Indeed, it’s right up there with Soviet coach Viktor Tikhonov pulling star goaltender Vladislav Tretiak after the first period of what became the Miracle On Ice. The other one that springs to mind is Team Canada coach Marc Crawford leaving Wayne Gretzky — then with the most goals in NHL history — out of the shootout against the Czechs in the 1998 Winter Olympics (see, the Penguins aren’t the only ones who screw up shootouts).

It might even make Pete Carroll’s decision to pass at the goal line — instead of handing off to Marshawn Lynch — look like a stroke of genius. At least Carroll knew the rules.

Here’s how the DeRosa Debacle unfolded: Earlier in the day, he was talking to his “buddies” on MLB Network’s “Hot Stove,” when he said, “We want to win this game even though our ticket’s punched to the quarterfinals.”

His ticket wasn’t punched. But believing it was, DeRosa rested the likes of Cal Raleigh, Bryce Harper and Alex Bregman and watched his team fall behind 8-0 in what became a stunning, 8-6 loss to an Italian team managed by former Pirates catcher Francisco Cervelli. (This was Italy’s version of the Miracle on Ice — “il miracolo sul ghiaccio” — leading me to wonder if Al Pacino might soon be starring as Cervelli at a theater near you.)

The Americans will still advance if Italy beats Mexico Wednesday night. You don’t want to know what needs to happen if Mexico wins, leaving it tied with the U.S. and Italy with records of 3-1 in Pool B. Only two can advance.

I read the tie-breaker rules off the WBC website this morning and had horrible flashbacks to softball travel tournaments where nobody could figure out why our team wasn’t in the championship. Or why it was.

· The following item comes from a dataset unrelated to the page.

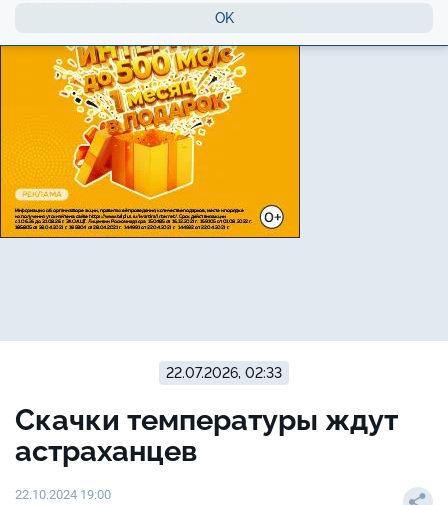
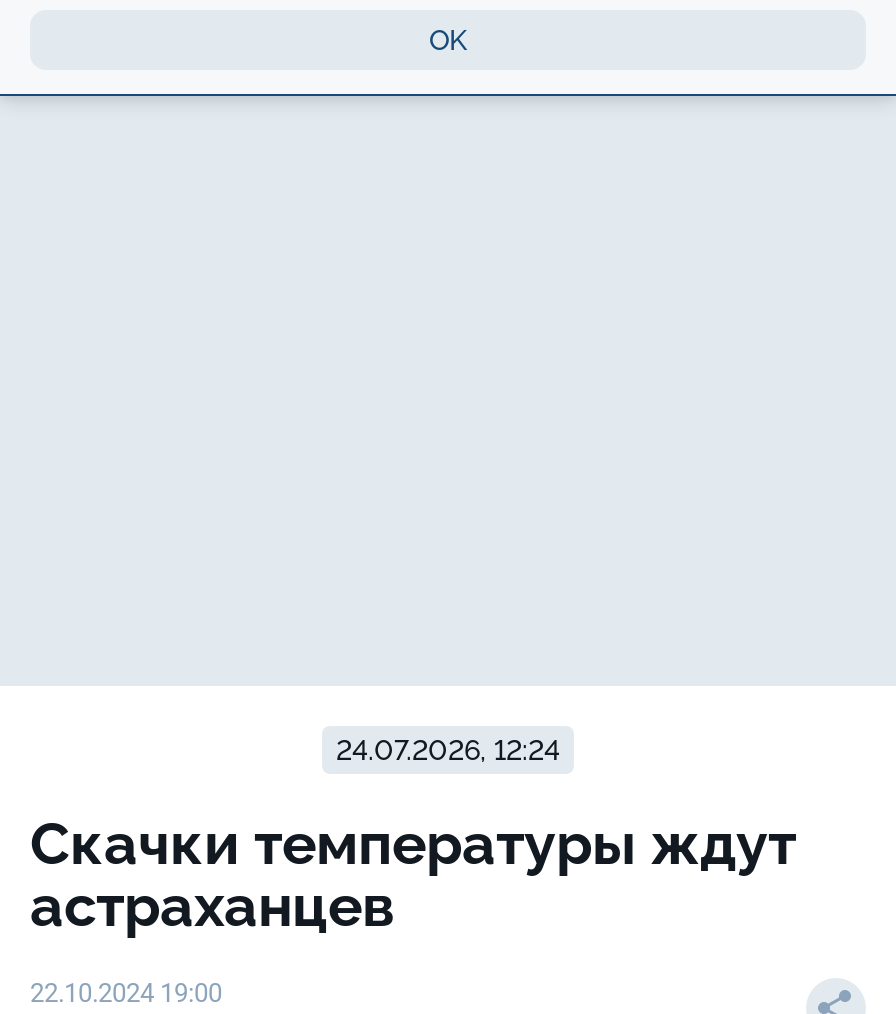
- [image]

- 22.07.2026, 02:33
+ 24.07.2026, 12:24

I swear, this is the actual second tie-breaker rule: “the lowest quotient of fewest runs allowed divided by the number of defensive outs recorded in the games in that round between the teams tied.”

Is there a Sanskrit translator in the house?

And couldn’t they just have used run differential?

According to The Athletic, the U.S. will advance if either Italy wins or Mexico “wins a high-scoring game while allowing or scoring at least six runs.” Others are reporting different numbers, but this is what you get when you lose to Italy.

Apparently, Team USA also had a late night after the win over Mexico on Monday. DeRosa told reporters the next morning, “There’s some guys dragging today.”

According to a tweet from longtime baseball reporter Jose de Jesus Ortiz, the team bus didn’t leave the ballpark until 12:30 a.m., as players and staff “stayed up telling stories and celebrating after the 5-3 victory over Mexico.”

If they fail to advance, this suddenly becomes a story DeRosa and his team will never want to tell again — and will never hear the end of.